--- YOUR ASSIGNMENT ---
Write out each record exactly as it stands. No pictures belong in the copy.

Before-and-after change data
Segment Open

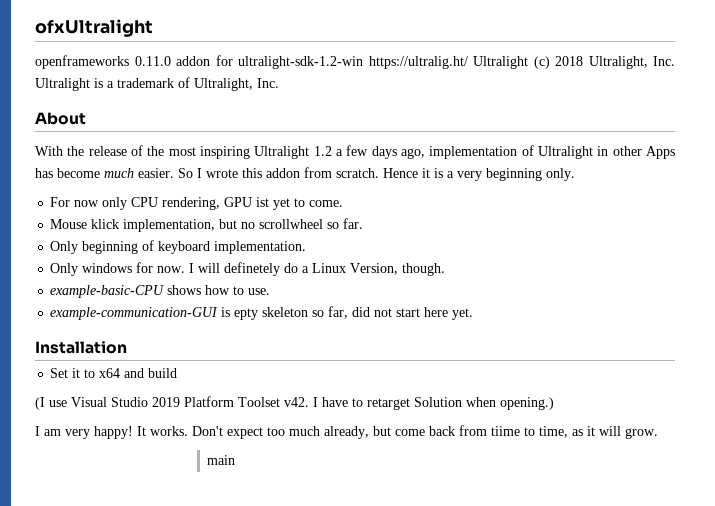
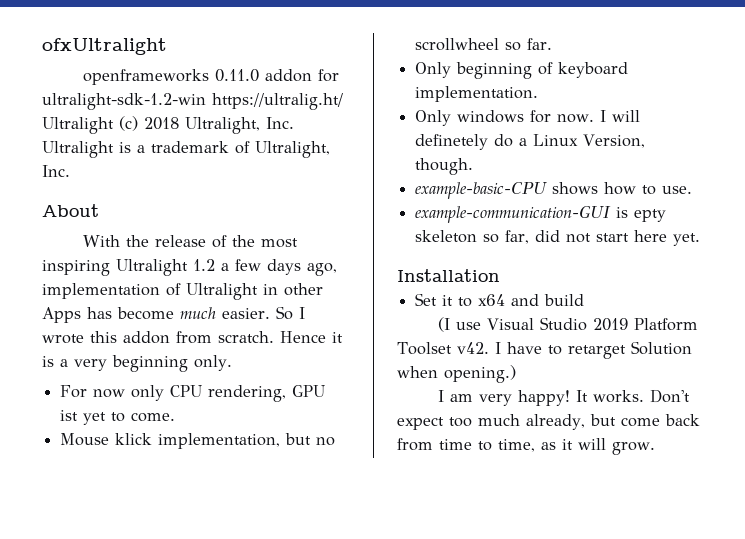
[491,426,520,436] tiime -> [439,439,472,450] time
[207,455,236,465] // main -> (655, 448) none

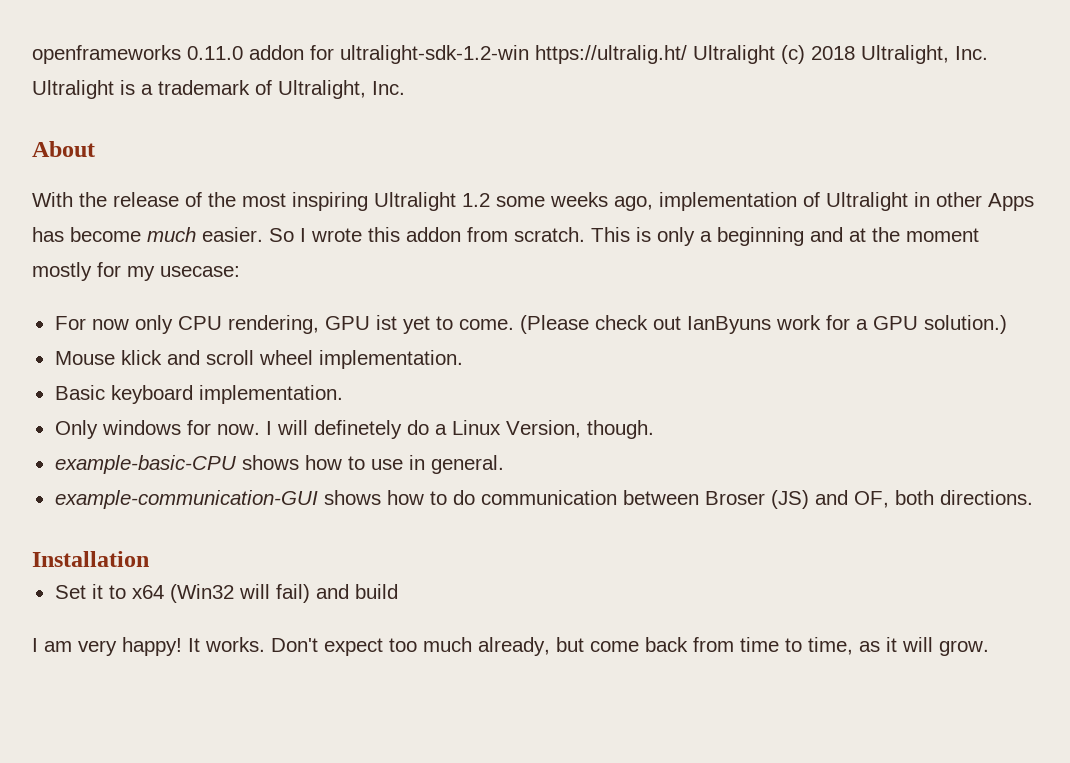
[42,38,167,55] ofxUltralight // -> (32, 54) none
[221,259,301,275] a few days -> [496,192,608,207] some weeks
[280,331,343,343] [42,355,232,372] Hence it is a very beginning only. -> [591,227,979,246] [32,262,240,281] This is only a beginning and at the moment mostly for my usecase:
[60,433,336,449] [415,38,553,51] [415,62,554,79] // Mouse klick implementation, but no scrollwheel so far. // Only beginning of -> [519,315,1007,334] [54,350,463,369] [54,385,105,400] (Please check out IanByuns work for a GPU solution.) // Mouse klick and scroll wheel implementation. // Basic
[662,186,693,194] [415,205,667,223] [415,230,701,246] use. // example-communication-GUI is epty skeleton so far, did not start here yet. -> [370,455,504,474] [54,490,1033,509] use in general. // example-communication-GUI shows how to do communication between Broser (JS) and OF, both directions.
(506, 300) none -> [169,584,310,603] (Win32 will fail)
[437,317,698,332] [397,341,692,359] [397,365,516,383] // (I use Visual Studio 2019 Platform Toolset v42. I have to retarget Solution when opening.) -> (398, 591) none

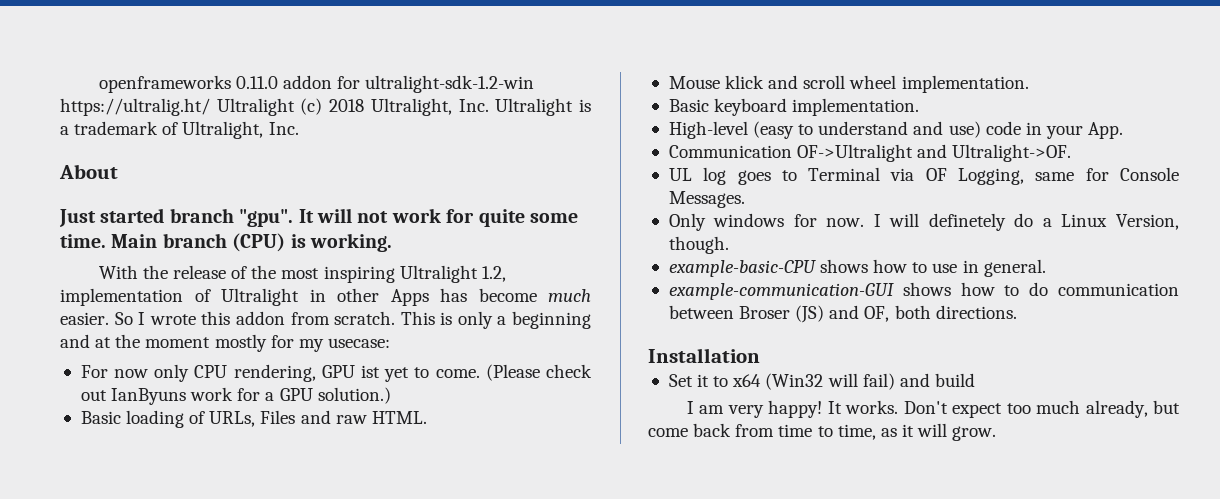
(95, 149) none -> [59,208,578,227] [60,233,392,252] // Just started branch "gpu". It will not work for quite some time. Main branch (CPU) is working.
[462,192,653,211] 1.2 some weeks ago, -> [481,266,506,282] 1.2,
(1007, 324) none -> [80,410,427,428] // Basic loading of URLs, Files and raw HTML.
(343, 394) none -> [668,121,1124,139] [668,144,1072,162] [668,167,1179,185] [668,191,745,208] // High-level (easy to understand and use) code in your App. // Communication OF->Ultralight and Ultralight->OF. // UL log goes to Terminal via OF Logging, same for Console Messages.

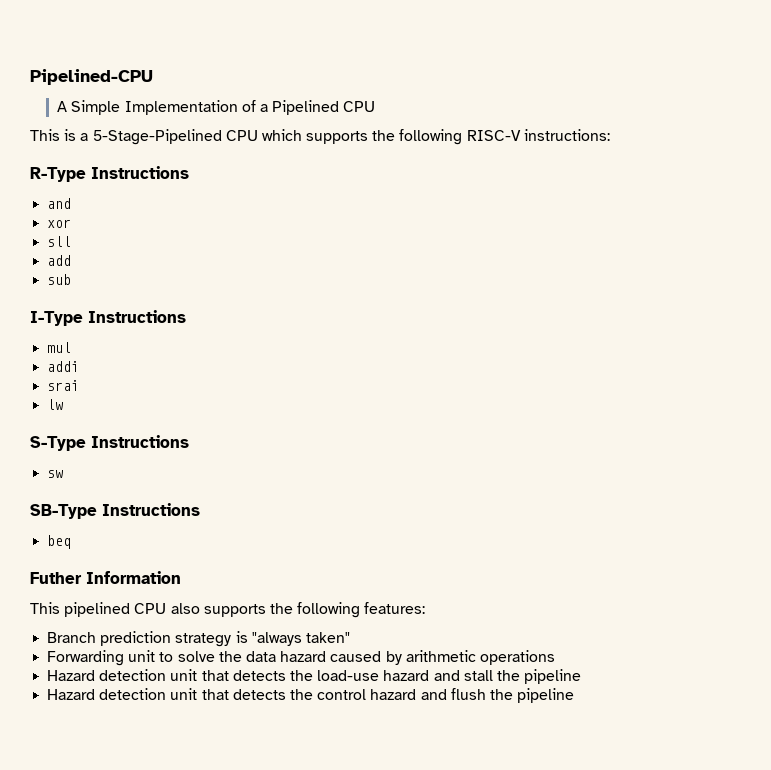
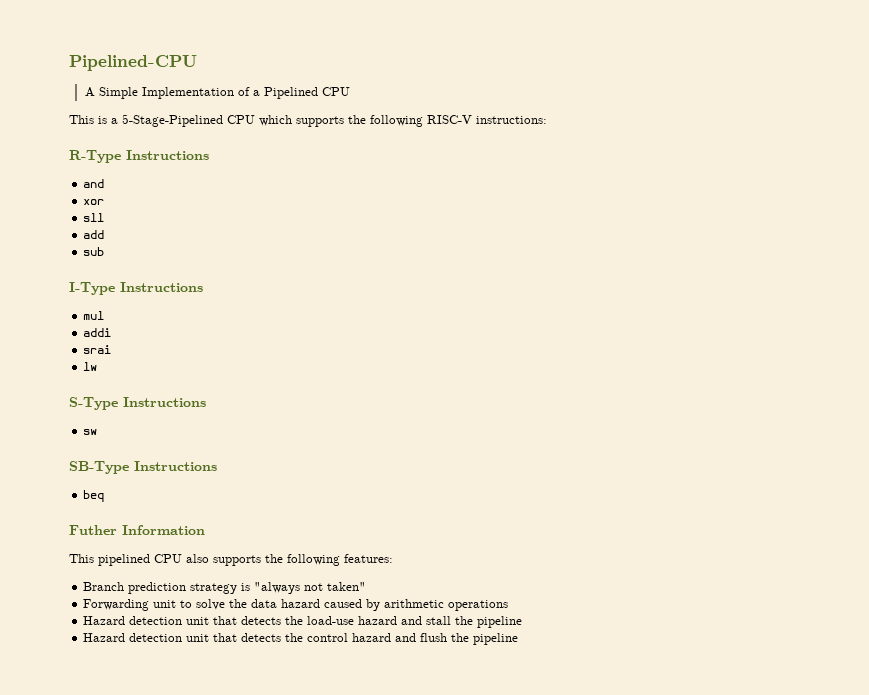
(302, 639) none -> [304,583,324,591] not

Segment Closed

--- ANSWER TO THIS PROBLEM ---
[491,426,520,436] tiime -> [439,439,472,450] time
[207,455,236,465] // main -> (655, 448) none

[42,38,167,55] ofxUltralight // -> (32, 54) none
[221,259,301,275] a few days -> [496,192,608,207] some weeks
[280,331,343,343] [42,355,232,372] Hence it is a very beginning only. -> [591,227,979,246] [32,262,240,281] This is only a beginning and at the moment mostly for my usecase:
[60,433,336,449] [415,38,553,51] [415,62,554,79] // Mouse klick implementation, but no scrollwheel so far. // Only beginning of -> [519,315,1007,334] [54,350,463,369] [54,385,105,400] (Please check out IanByuns work for a GPU solution.) // Mouse klick and scroll wheel implementation. // Basic
[662,186,693,194] [415,205,667,223] [415,230,701,246] use. // example-communication-GUI is epty skeleton so far, did not start here yet. -> [370,455,504,474] [54,490,1033,509] use in general. // example-communication-GUI shows how to do communication between Broser (JS) and OF, both directions.
(506, 300) none -> [169,584,310,603] (Win32 will fail)
[437,317,698,332] [397,341,692,359] [397,365,516,383] // (I use Visual Studio 2019 Platform Toolset v42. I have to retarget Solution when opening.) -> (398, 591) none

(95, 149) none -> [59,208,578,227] [60,233,392,252] // Just started branch "gpu". It will not work for quite some time. Main branch (CPU) is working.
[462,192,653,211] 1.2 some weeks ago, -> [481,266,506,282] 1.2,
(1007, 324) none -> [80,410,427,428] // Basic loading of URLs, Files and raw HTML.
(343, 394) none -> [668,121,1124,139] [668,144,1072,162] [668,167,1179,185] [668,191,745,208] // High-level (easy to understand and use) code in your App. // Communication OF->Ultralight and Ultralight->OF. // UL log goes to Terminal via OF Logging, same for Console Messages.

(302, 639) none -> [304,583,324,591] not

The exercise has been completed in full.